9. The concurrent inputs of the two sensory modalities such as sensations of vision and touch aroused by the same object have nothing in common; the concurrent products of two perceptual systems in this situation may be wholly equivalent.
Thus, in the concurrent (and covariant) activities of looking at and feeling a solid object the features of shape and texture emerge in both haptic and optic exploration. The invariants can be detected by either perceptual system (although the sensations vary from moment to moment). The information for shape and texture is the same; it does not have to be learned by association or mediated by words as the supposed equivalence of sensations of vision and touch would have to be (See Ch. 7). It must be admitted that the haptic system cannot detect the color of a surface and the visual system cannot detect the temperature of a surface but this does not detract from the above hypothesis.

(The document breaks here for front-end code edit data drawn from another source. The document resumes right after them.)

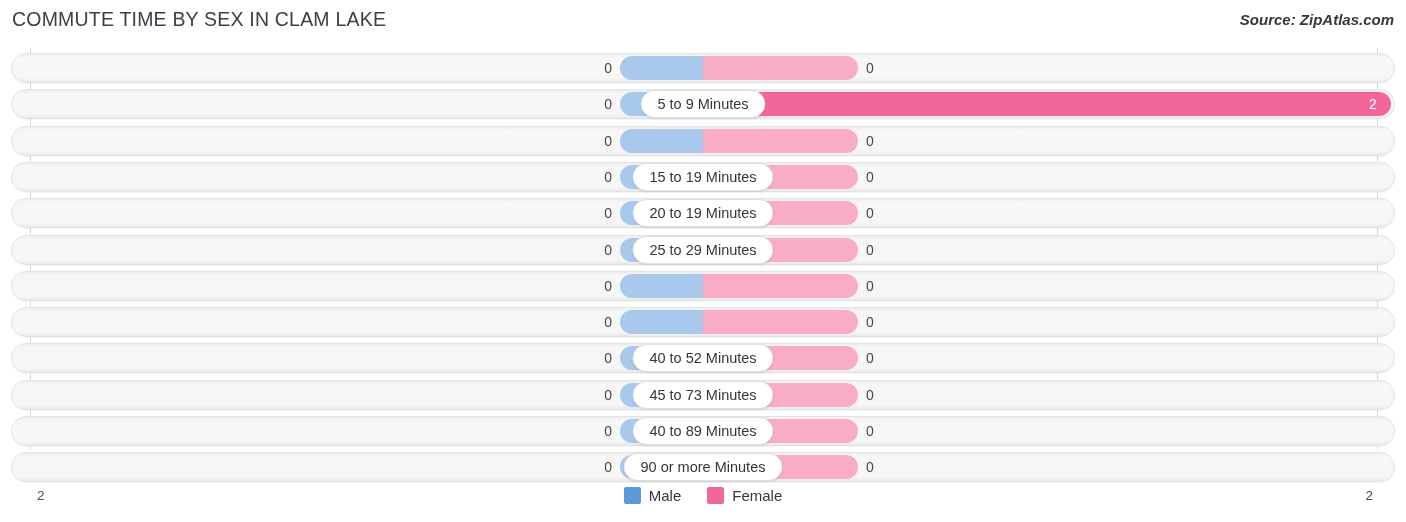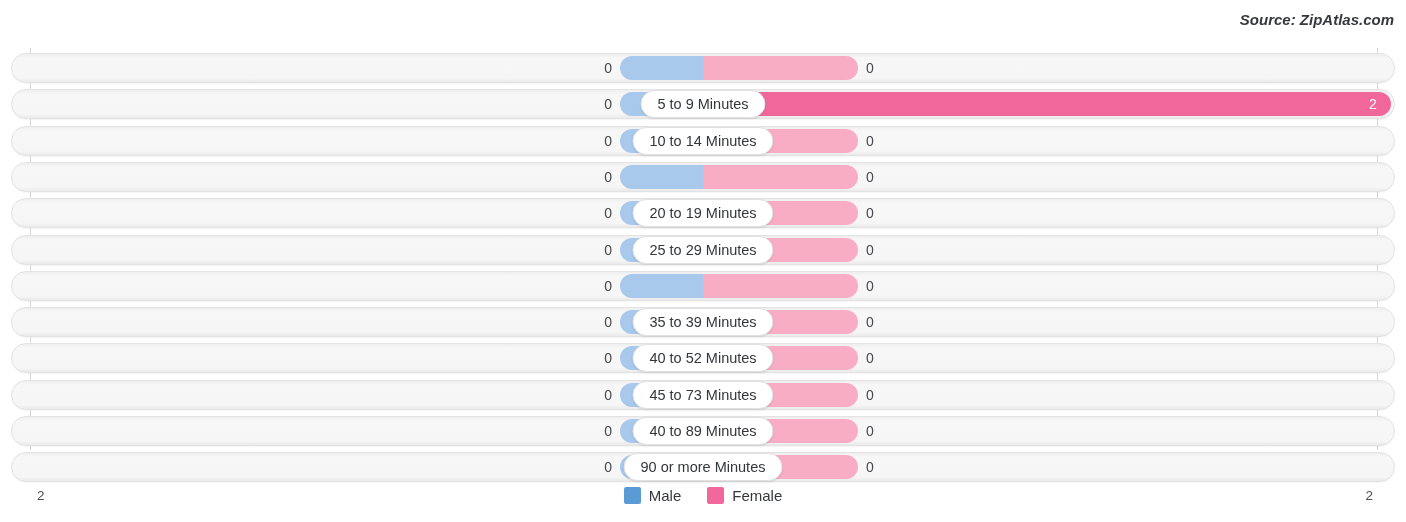"COMMUTE TIME BY SEX IN" div.title { html: none -> <div>COMMUTE TIME BY SEX IN CLAM LAKE</div> }
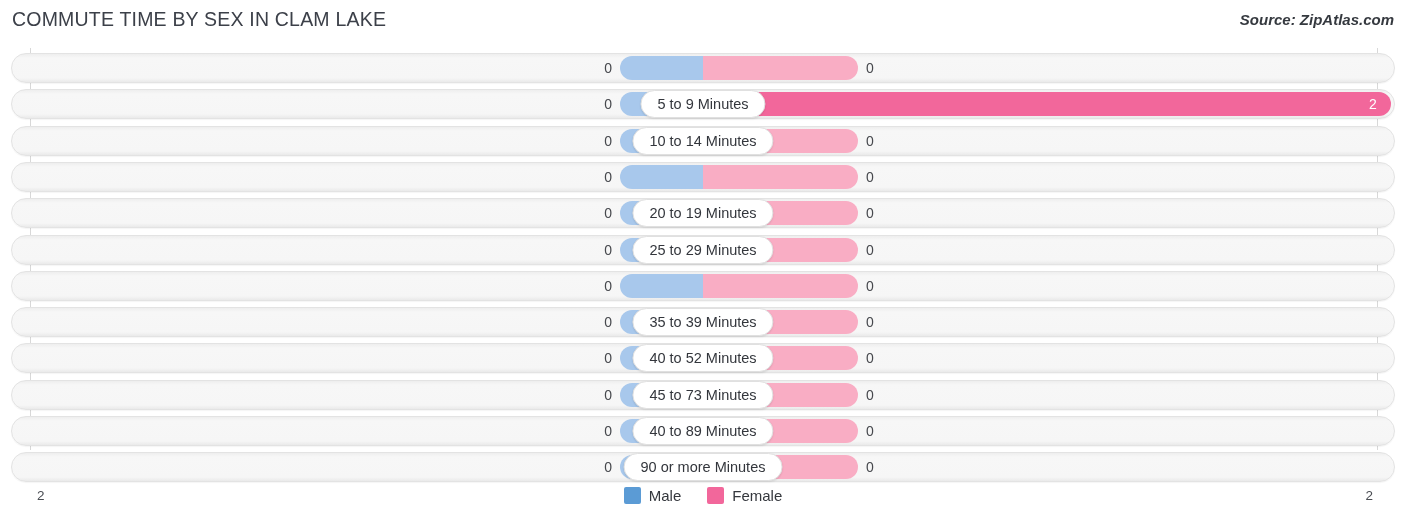"10 to 14 Minutes" div.pill { html: <div>10 to 14 Minutes</div> -> none }
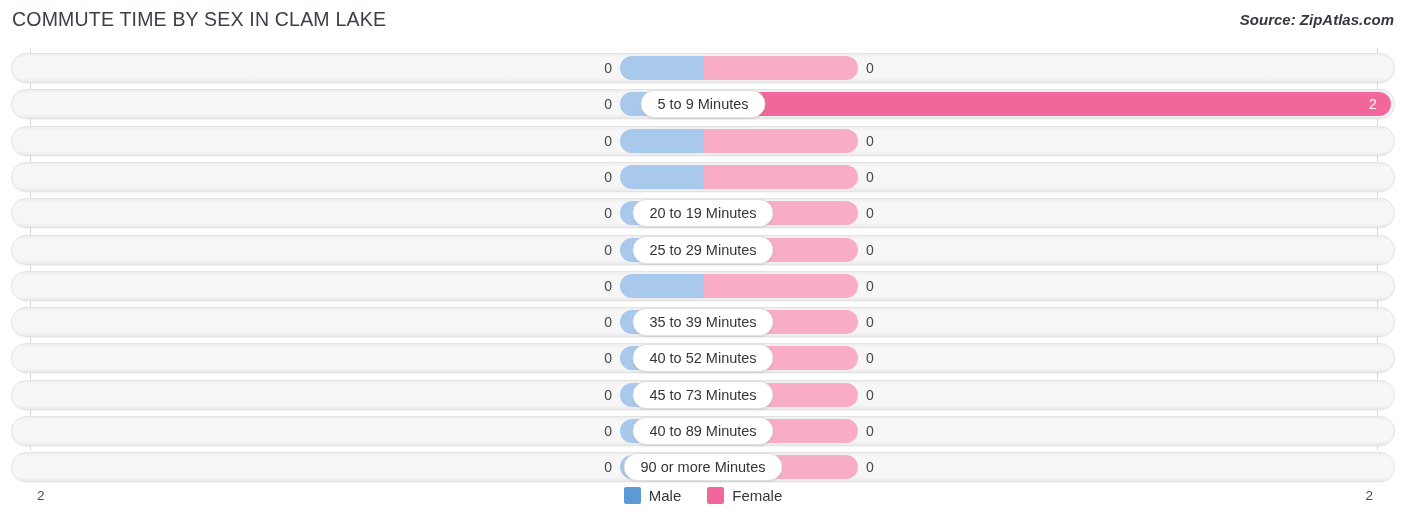"15 to 19 Minutes" div.pill { html: none -> <div>15 to 19 Minutes</div> }
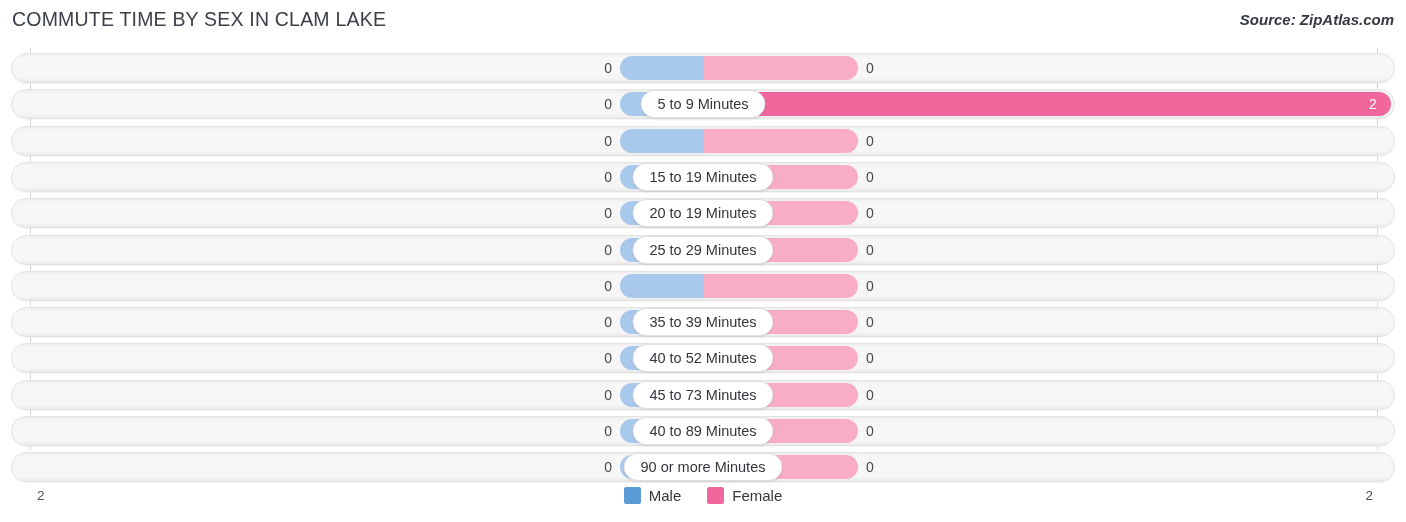"35 to 39 Minutes" div.pill { html: <div>35 to 39 Minutes</div> -> none }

A great many experiments on the unsolved puzzles of “touch” and “vision” have to be reinterpreted if this hypothesis is correct.
Conclusion. When a psychologist or a physiologist speaks of sense perception he usually means perception that entails either the having of sense data or the transmission of sensory signals to the brain. But he might mean perception that “senses” the information in ambient light, sound, and contact and thus detects the features of the surrounding world. This kind of perception does not entail either sense data or sensory signals, neither a modality of impressions nor a specific set of neural inputs.